**What is being asked**:
In the entries below, how many lines contain the string "left"? State the number and nothing else.

[Saved data entries]
·····

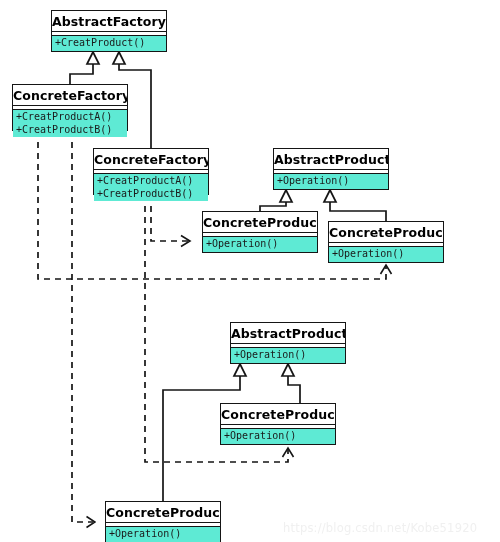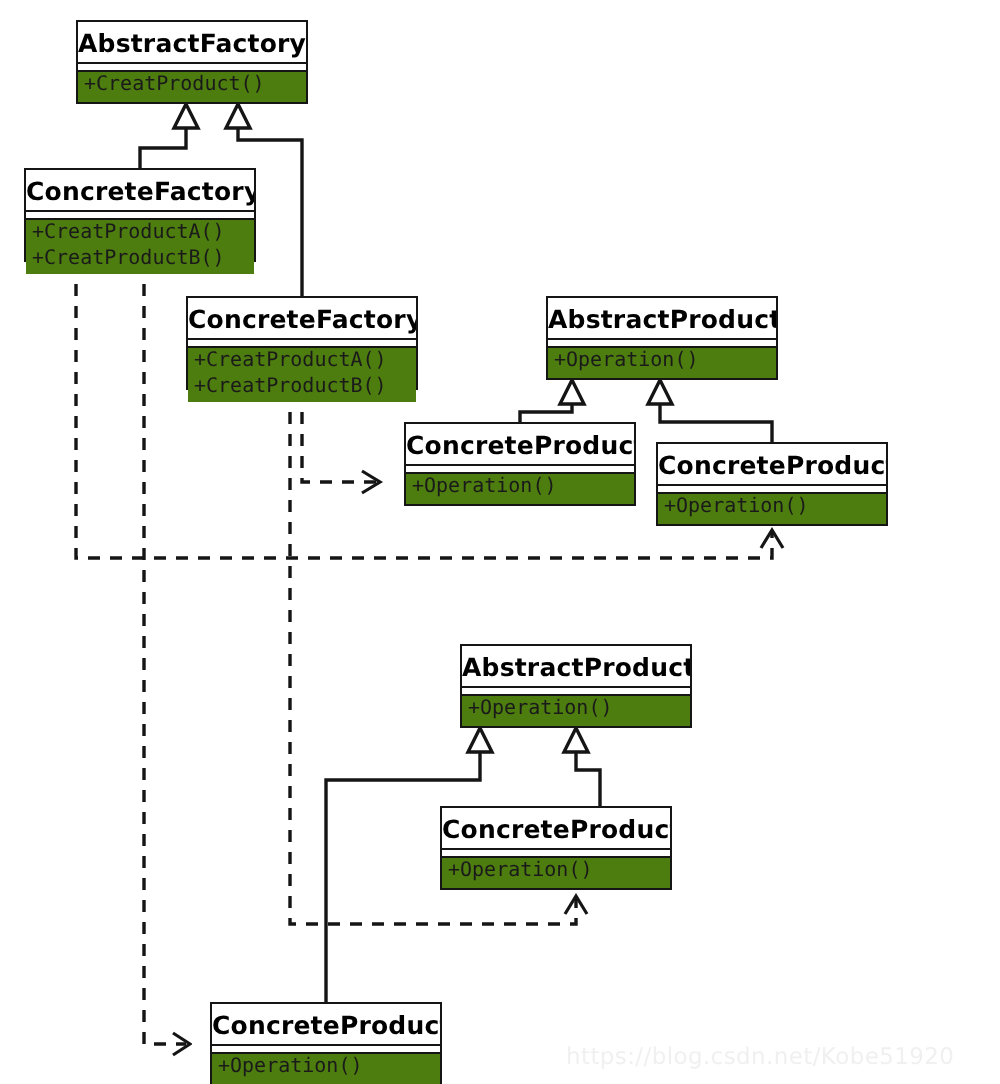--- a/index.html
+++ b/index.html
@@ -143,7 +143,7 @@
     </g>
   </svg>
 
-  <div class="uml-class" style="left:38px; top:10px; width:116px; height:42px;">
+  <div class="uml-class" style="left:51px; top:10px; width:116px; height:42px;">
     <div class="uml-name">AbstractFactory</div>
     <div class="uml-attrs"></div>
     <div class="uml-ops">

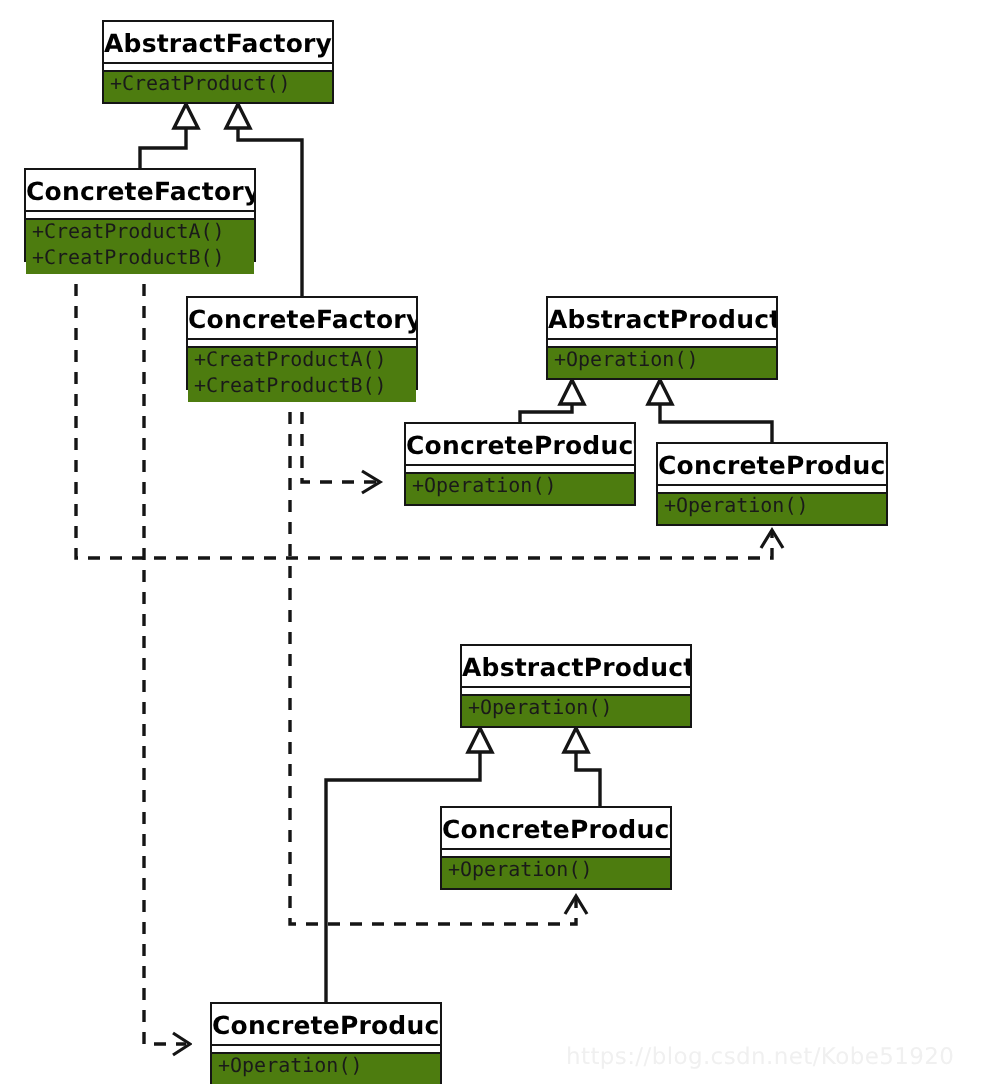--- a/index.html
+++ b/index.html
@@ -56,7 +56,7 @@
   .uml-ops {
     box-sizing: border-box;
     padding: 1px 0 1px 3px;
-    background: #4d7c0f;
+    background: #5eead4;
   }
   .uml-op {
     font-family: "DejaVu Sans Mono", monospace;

·····

**Answer space**:
2